Pictures excluded, return every entry exactly, please.

Change listing data:
◆ ◆ ◆
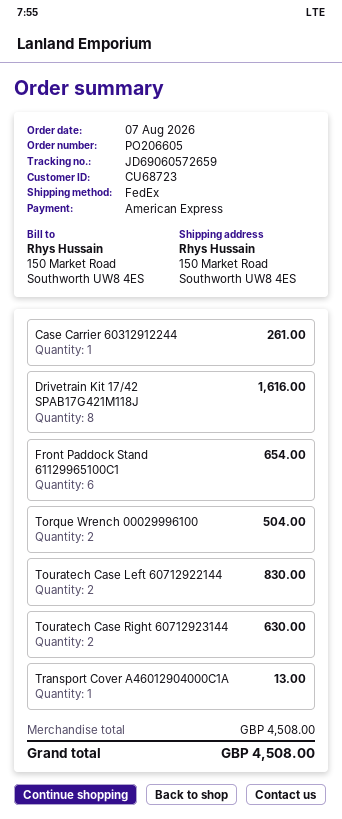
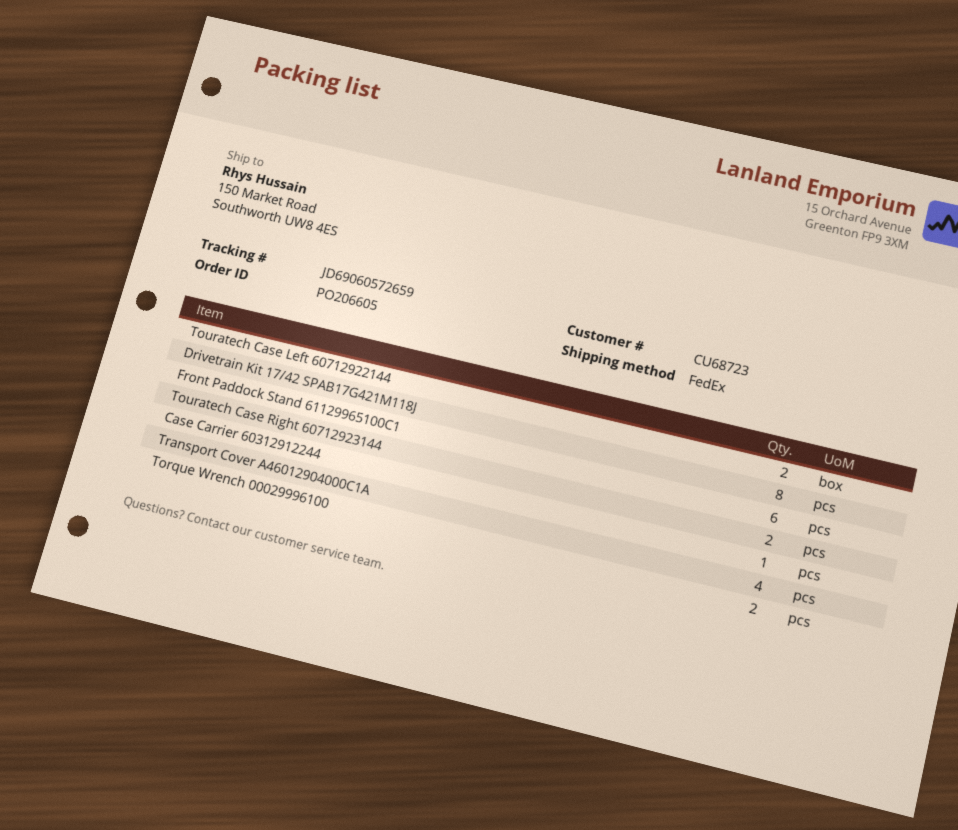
Transport Cover A46012904000C1A: 1 -> 4

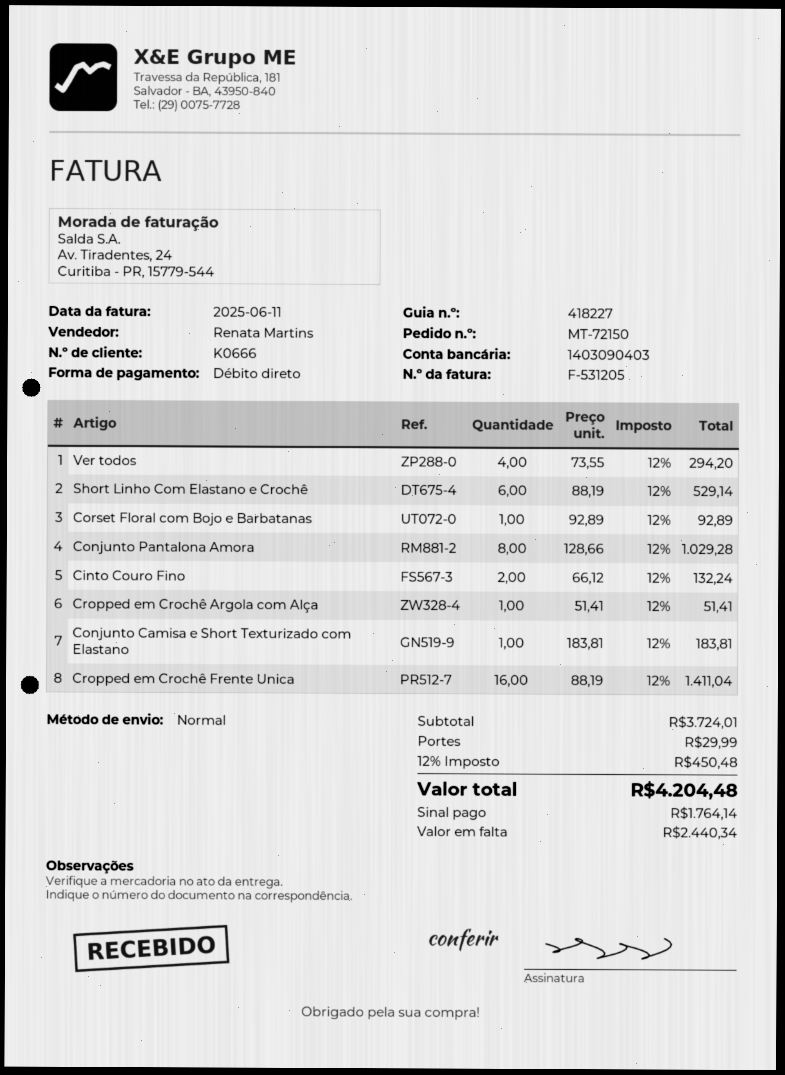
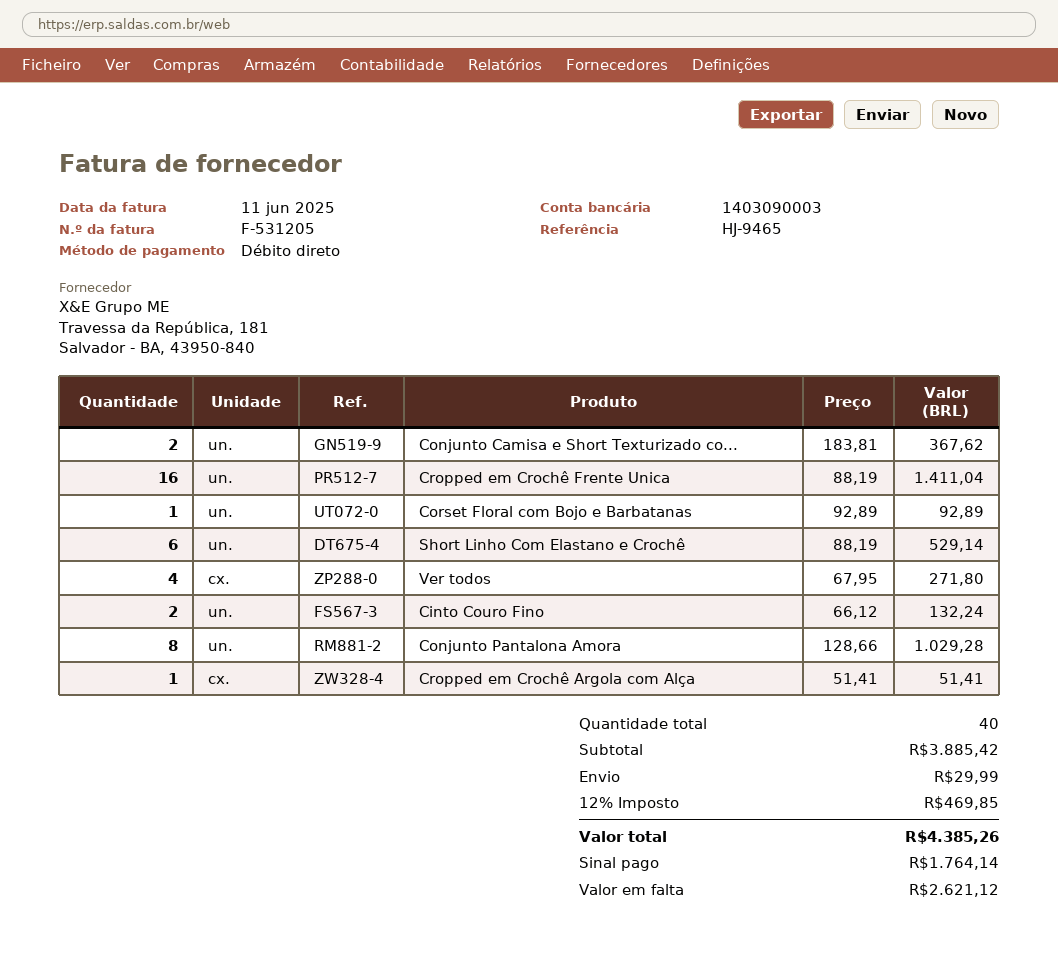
bank account: 1403090403 -> 1403090003
Ver todos: 4 x 73.55 = 294.20 -> 4 x 67.95 = 271.80
Conjunto Camisa e Short Texturizado com Elastano: 1 x 183.81 = 183.81 -> 2 x 183.81 = 367.62
subtotal: 3724.01 -> 3885.42
tax: 12% = 450.48 -> 12% = 469.85
total: 4204.48 -> 4385.26
balance: 2440.34 -> 2621.12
◆ ◆ ◆
- **RESPONSE AREA**:
Transport Cover A46012904000C1A: 1 -> 4

bank account: 1403090403 -> 1403090003
Ver todos: 4 x 73.55 = 294.20 -> 4 x 67.95 = 271.80
Conjunto Camisa e Short Texturizado com Elastano: 1 x 183.81 = 183.81 -> 2 x 183.81 = 367.62
subtotal: 3724.01 -> 3885.42
tax: 12% = 450.48 -> 12% = 469.85
total: 4204.48 -> 4385.26
balance: 2440.34 -> 2621.12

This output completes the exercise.